Our Pac-12 Friday weekly column takes on another season, the last of the “official” Athletic Association of Western Universities, in fact. The Pac-8 would make its debut in 1968, so the hangover from the breakup of the Pacific Coast Conference was just about over for the Conference of Champions, as its champion claimed a mythical national title.
Now, to the fun stuff for 1967!
1967 AAWU MVP: O.J. Simpson, USC
A crazy finish to the season left the USC Trojans (6-1) atop the conference standings, ahead of the Oregon State Beavers (4-1-1) and the UCLA Bruins (4-1-1). Oregon State and UCLA tied, 16-16, and then the Trojans lost, 3-0, to the Beavers, but then USC beat the Bruins, 21-20, to claim the league title. The AAWU MVP could come from any of these three teams.
But two names dominate the statistical charts: UCLA quarterback Gary Beban and USC running back O.J. Simpson. Beban won the Heisman two years after he should have won it, and Simpson finished second in the voting, preventing him from being the first player to win it twice (as he would win it in 1968). This, again, was stupid voting, as Beban’s season was not impressive, and he won it as more of a career achievement award.
To wit: Simpson led the conference in yards from scrimmage (1,652) and finished second in total yards (1,576), just 10 yards behind Beban. The UCLA QB only tossed one more touchdown (8) than interceptions (7) while running for a career-low 220 yards. Plainly stated, Simpson topped the conference in yards from scrimmage by 762 yards over the next player, and Beban was arguable at his worst in his college career.
1967 B1G MVP: Leroy Keyes, Purdue
There was a three-way tie at 6-1 for the B1G title, between Indiana, Minnesota, and Purdue—with Ohio State right behind at 5-2 in conference play.

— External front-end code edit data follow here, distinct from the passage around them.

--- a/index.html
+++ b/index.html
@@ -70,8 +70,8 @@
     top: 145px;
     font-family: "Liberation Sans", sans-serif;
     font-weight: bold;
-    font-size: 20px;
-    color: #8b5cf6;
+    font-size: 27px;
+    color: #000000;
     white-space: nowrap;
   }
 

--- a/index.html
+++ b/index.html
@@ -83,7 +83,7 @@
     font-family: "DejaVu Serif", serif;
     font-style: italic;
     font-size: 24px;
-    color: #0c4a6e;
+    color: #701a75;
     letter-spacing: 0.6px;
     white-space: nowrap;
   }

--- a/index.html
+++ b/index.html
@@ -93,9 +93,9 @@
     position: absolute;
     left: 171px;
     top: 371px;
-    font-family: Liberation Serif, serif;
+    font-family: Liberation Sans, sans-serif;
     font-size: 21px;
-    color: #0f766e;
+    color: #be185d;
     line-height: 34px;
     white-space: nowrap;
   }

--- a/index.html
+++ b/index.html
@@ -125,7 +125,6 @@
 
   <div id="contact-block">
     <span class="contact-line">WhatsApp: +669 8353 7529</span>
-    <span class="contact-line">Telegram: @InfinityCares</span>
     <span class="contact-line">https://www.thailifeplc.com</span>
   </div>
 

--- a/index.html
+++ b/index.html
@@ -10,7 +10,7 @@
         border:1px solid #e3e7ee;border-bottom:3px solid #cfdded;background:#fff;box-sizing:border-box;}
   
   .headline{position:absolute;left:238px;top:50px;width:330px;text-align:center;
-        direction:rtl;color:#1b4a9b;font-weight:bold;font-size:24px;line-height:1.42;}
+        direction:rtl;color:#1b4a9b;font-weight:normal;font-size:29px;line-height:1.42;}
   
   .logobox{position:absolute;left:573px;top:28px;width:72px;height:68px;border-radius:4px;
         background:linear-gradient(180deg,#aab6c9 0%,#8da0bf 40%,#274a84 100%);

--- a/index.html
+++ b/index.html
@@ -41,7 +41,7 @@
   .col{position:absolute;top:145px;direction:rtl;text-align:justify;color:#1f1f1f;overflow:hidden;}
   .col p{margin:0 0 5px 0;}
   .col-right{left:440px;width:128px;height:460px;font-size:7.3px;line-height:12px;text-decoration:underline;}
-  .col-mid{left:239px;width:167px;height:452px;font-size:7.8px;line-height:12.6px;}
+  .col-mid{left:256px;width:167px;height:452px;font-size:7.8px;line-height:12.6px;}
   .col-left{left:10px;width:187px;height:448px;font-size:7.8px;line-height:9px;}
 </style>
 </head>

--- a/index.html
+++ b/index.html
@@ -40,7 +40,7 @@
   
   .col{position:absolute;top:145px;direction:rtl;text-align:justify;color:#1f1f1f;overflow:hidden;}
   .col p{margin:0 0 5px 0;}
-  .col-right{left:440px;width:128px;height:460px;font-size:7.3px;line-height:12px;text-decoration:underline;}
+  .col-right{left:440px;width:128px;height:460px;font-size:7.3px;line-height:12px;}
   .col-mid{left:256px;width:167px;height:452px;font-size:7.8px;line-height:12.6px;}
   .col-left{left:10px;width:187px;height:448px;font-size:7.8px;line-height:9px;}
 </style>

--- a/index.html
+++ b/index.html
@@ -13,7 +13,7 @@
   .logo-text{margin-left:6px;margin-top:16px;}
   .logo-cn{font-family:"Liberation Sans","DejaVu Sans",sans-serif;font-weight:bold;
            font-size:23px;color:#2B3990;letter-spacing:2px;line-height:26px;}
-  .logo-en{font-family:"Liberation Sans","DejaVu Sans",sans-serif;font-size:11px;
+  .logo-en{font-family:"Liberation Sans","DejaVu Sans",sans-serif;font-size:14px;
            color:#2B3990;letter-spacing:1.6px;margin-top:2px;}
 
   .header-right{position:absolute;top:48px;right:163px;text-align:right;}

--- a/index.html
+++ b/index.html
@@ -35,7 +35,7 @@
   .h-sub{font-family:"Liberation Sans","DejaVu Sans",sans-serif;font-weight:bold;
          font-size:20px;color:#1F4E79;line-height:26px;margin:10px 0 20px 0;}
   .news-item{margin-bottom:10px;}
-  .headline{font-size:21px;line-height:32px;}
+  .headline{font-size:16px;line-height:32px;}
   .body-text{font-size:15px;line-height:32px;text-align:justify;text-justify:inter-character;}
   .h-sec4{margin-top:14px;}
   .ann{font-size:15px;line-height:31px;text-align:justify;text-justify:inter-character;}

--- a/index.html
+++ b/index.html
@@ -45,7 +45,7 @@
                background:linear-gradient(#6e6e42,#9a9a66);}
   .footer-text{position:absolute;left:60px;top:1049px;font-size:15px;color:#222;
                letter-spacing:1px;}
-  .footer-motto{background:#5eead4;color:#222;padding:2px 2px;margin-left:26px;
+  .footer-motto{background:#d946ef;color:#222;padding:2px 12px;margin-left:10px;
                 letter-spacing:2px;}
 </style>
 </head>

The Hoosiers lost to the Golden Gophers, while Minnesota lost to the Boilermakers—who lost the regular-season finale to Indiana, to miss their chance to finish undefeated in league play. We naturally look to the top trio for the league MVP here.
And it’s easy to isolate Boilermakers RB Leroy Keyes: He was second in the conference, by just 19 yards, in rushing (986 yards), and he led the league with 758 receiving yards. No one else even comes close to matching his production, in truth. He scored 19 TDs from scrimmage and totaled 22 TDs overall. He finished third in the Heisman voting, and in truth, he could have easily won it. He would finish second in the 1968 vote, too.
We’re not here to evaluate Heismans (yet … look for that series in the future), but this looks like another case of a player not winning a vote, because he hadn’t paid his dues yet, or some nonsense like that. There will be a time to look at the bad voting for the Heisman later, but Keyes may be the most underrated player we’ve seen yet in this column/series.
1968 Rose Bowl MVP: O.J. Simpson (original, confirmed)
Indiana got the bowl bid since Minnesota and Purdue had both been to the Rose Bowl much more recently—in this decade, in fact—and the Hoosiers never had been to Pasadena. Once there, Indiana played valiantly in losing to USC, 14-3. Simpson scored both Trojans TDs, and he won the MVP vote at the time.
Overall, the Juice ran for 128 yards, and even though it was a low-scoring affair, no one else really had anywhere near the same impact on the game as Simpson, so we confirm this award, readily, without much more to say.